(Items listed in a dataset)
-*-*-

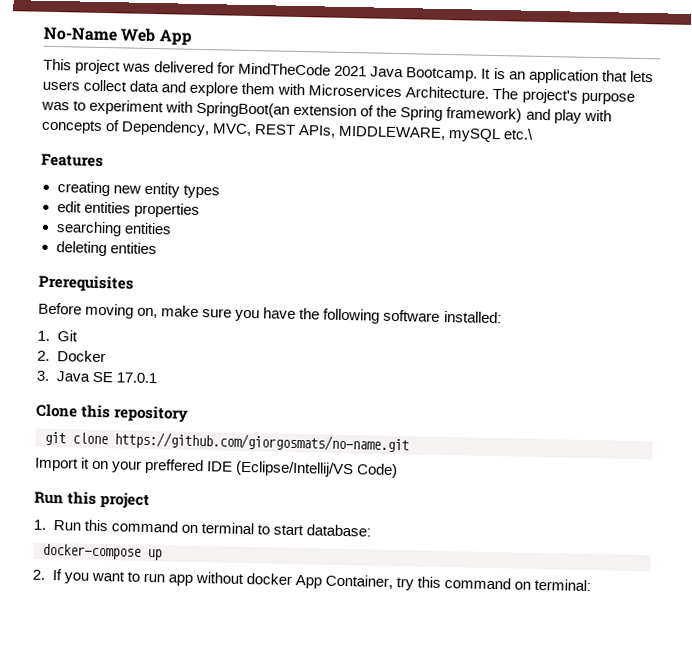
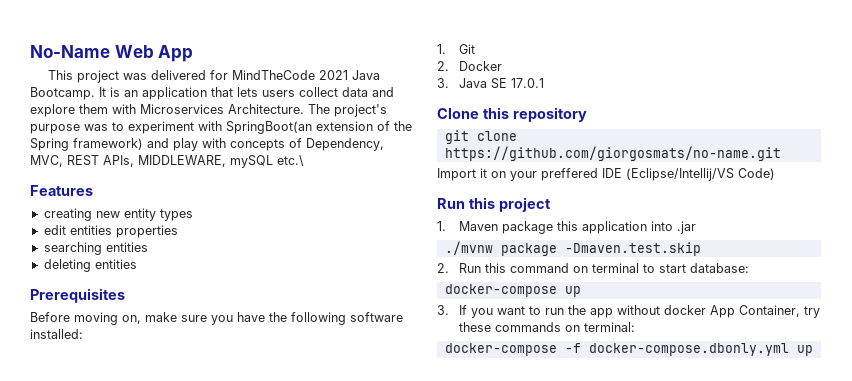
(46, 524) none -> [458,221,696,234] [444,241,701,256] [437,263,449,273] Maven package this application into .jar // ./mvnw package -Dmaven.test.skip // 2.
[32,569,45,580] 2. -> [437,305,449,315] 3.
(165, 577) none -> [567,305,586,315] the
[417,576,512,590] this command -> [458,322,561,332] these commands
(592, 585) none -> [444,343,813,356] // docker-compose -f docker-compose.dbonly.yml up

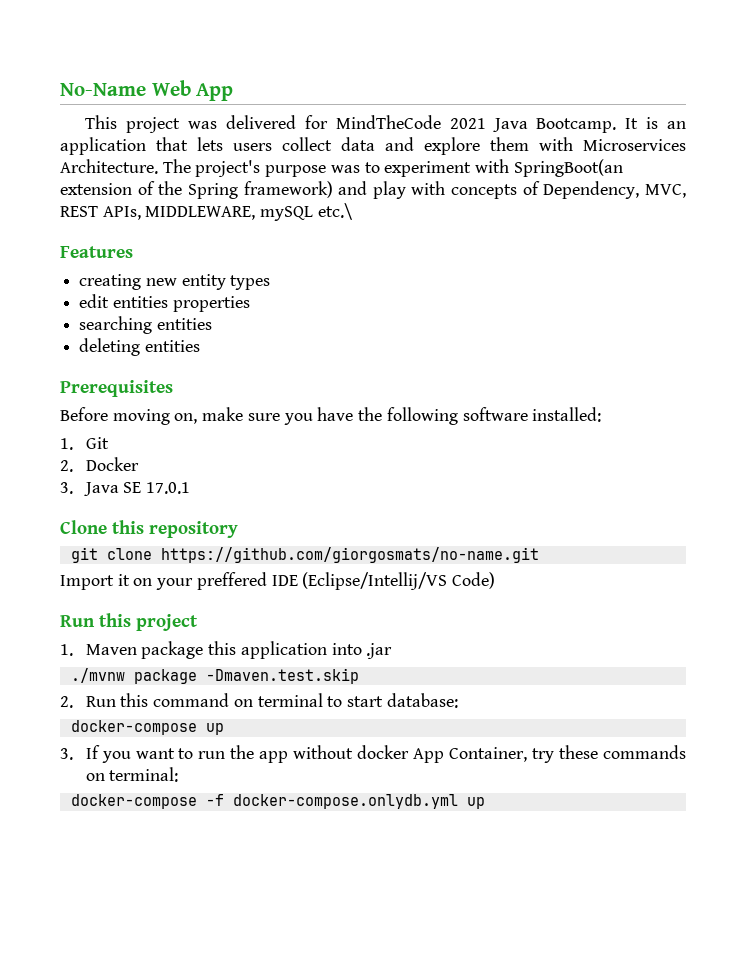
[588,343,789,356] docker-compose.dbonly.yml -> [232,794,458,809] docker-compose.onlydb.yml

-*-*-

What you need to do:
From the line with "(592, 585) none" down to the last line of the entries above, set down every line exactly, apart from the pictures.

Written solution:
(592, 585) none -> [444,343,813,356] // docker-compose -f docker-compose.dbonly.yml up

[588,343,789,356] docker-compose.dbonly.yml -> [232,794,458,809] docker-compose.onlydb.yml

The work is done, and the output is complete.